If so, reality disagrees with you, and we’ll see about the Russians. Time will tell there.
I wasnt talking Russian propaganda. I was talking about the Russians actually tampering with the vote. Which is very unlikely.
It’s not impossible, just highly improbable and should be given no serious consideration until and unless evidence is presented. If three or four years from now, no evidence has been presented and there are people still staying the Russians rigged (or at least significantly influenced) the election, then you’ll just be starting to establish parity with the determined stupidity of the birthers, who not only operated for the last eight years in the absence of supporting evidence, but in defiance of counter-evidence. For now, your attempt at claiming equivalence is bullshit.
It’s actually not suspect at all, it’d be electors doing what electors are constitutionally defined as being able to do. What’s technically improper is referring to Trump as the “President-Elect”. That title should only attach after the electors’ votes have been collected and a winner certified. He’s at most the presumptive President-Elect until then, and even that’s arguably premature.
I think you can make an argument that the Revolutionary War was a civil war, since at the time plenty of Americans supported the status quo. Most Americans really hate this argument, but I think you need to define “civil war” relatively narrowly to exclude it. You can make a much weaker argument that the English Civil War in the 1640s included America. The colonies were new and minor at the time, but they weren’t completely isolated from the conflict, and they were certainly part of a country which was in a state of civil war.
1640s
1770s
1860s
Roughly every 100–120 years, and about the same if you include the Wars of the Roses as civil wars of the anglophone world. We’re due.
Originally Posted by Waymore
“It is impossible. Fake news and Russian propaganda is to Trump haters what the birth certificate was to Obama haters. Anybody who latched on to either theory is childish.”
Except that the former could be (and was) dispelled by a single document.
A lot of posters fighting the hypothetical. It’s a hypothetical people!
Given the hypothetical I cannot see how Congress could not certify it. Their job is clearly laid out:
There really is no option for them to do anything other than count the votes as they are and report them, unless there is reason to believe that some of the votes are false. Reporting an incorrect vote would not happen.
Would the public accept a result that was constitutionally valid by the rules of the game that did reflect the will of the people as they saw it? Democrats have before and are going to again this time. There would be grousing and death threats against “faithless electors”, calls to change the system so that such could not occur in the future, but end of day life would go on and the result would be accepted.
Backtracking (from Civil War) faster than the Trump Transition Team (from “Lock her up”).

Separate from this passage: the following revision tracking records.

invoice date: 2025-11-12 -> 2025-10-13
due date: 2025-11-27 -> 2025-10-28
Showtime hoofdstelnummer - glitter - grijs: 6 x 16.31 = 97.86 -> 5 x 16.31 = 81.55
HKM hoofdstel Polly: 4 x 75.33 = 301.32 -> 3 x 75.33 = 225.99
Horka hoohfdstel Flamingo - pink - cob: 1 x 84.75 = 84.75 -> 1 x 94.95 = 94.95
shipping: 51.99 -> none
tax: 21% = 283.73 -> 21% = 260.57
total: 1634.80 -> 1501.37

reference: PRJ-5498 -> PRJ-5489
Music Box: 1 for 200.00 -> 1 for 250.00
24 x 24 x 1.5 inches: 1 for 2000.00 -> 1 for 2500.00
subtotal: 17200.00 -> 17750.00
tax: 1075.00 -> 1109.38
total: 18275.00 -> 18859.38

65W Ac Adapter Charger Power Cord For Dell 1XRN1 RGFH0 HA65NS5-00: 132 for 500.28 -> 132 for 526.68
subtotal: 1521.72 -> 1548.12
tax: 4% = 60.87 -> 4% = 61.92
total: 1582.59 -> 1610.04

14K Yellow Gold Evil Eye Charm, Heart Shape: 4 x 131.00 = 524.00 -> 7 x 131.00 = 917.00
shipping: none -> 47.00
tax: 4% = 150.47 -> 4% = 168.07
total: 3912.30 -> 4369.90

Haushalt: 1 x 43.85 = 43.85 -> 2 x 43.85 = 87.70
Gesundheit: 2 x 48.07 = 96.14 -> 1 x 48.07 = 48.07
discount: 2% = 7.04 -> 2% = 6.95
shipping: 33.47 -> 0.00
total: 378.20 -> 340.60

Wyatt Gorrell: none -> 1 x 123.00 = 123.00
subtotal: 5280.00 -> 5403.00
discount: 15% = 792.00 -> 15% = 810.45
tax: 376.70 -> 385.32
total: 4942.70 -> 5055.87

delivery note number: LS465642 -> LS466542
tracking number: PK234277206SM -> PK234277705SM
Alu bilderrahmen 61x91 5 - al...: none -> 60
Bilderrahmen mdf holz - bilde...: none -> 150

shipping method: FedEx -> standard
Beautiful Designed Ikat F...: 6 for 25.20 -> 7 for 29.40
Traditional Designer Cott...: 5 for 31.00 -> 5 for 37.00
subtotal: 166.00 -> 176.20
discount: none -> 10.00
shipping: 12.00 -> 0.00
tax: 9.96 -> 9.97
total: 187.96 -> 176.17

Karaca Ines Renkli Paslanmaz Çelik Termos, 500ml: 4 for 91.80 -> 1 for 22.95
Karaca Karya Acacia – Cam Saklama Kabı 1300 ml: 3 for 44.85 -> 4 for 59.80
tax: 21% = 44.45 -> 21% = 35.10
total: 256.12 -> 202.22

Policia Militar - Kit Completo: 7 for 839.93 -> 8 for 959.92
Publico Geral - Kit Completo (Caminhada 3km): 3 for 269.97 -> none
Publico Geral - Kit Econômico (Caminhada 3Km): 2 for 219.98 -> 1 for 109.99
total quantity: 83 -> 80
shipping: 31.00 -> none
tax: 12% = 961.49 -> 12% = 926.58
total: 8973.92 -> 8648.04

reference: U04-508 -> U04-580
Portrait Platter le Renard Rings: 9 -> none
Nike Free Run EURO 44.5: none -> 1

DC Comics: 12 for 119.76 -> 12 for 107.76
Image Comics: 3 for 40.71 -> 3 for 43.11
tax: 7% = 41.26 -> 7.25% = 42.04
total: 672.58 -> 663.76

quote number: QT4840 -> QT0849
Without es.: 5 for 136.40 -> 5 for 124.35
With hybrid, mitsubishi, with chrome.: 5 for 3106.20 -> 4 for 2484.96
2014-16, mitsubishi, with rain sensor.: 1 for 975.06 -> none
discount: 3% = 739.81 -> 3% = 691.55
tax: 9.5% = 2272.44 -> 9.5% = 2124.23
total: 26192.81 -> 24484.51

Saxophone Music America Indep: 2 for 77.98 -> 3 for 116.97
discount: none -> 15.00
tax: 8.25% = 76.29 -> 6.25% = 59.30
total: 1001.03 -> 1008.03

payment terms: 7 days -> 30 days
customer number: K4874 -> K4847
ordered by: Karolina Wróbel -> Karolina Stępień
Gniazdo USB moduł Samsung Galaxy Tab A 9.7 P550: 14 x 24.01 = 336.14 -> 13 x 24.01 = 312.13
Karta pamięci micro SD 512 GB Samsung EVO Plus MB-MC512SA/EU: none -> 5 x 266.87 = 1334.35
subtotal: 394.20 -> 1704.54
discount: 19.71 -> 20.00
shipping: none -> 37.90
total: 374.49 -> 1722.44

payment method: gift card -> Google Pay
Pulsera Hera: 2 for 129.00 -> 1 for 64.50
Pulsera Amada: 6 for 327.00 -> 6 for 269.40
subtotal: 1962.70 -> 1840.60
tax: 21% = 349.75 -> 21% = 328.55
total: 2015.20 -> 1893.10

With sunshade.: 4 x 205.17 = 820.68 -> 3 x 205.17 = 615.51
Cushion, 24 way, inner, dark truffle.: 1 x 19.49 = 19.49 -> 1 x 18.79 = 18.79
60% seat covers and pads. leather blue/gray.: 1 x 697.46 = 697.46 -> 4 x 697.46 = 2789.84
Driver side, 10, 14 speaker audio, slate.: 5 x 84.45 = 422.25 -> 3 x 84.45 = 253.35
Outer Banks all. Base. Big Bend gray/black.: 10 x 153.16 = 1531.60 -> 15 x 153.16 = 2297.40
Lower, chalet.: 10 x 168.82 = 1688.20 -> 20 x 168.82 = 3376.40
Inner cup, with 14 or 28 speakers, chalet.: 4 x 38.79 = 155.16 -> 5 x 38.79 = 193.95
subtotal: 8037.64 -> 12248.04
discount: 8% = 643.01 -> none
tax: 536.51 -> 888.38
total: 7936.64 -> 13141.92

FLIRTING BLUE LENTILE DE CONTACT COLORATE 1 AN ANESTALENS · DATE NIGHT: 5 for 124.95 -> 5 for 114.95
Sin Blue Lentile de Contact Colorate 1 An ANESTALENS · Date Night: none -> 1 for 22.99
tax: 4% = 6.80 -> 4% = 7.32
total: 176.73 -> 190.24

Well, if Clinton gets in this way, and it would be perfectly legal though some of the electors might have some minor penalties in their home states, then every time she made a misstep, no matter how trivial (or indeed imaginary, existing only in the claims of FoxBart), there’d be a massive chorus of “I told you so!”
To avoid that, you might be better off just keeping Trump.
The alt-right is scared. There’s a forum I occasionally check, someone went on there today & said that Trump has already planned to withdraw & made it sound quite believable. It’s obviously very possible at this point that Trump will not be POTUS.
The first 15 replies were complete disbelief, some of them were acting worse than the liberals on election night, lol.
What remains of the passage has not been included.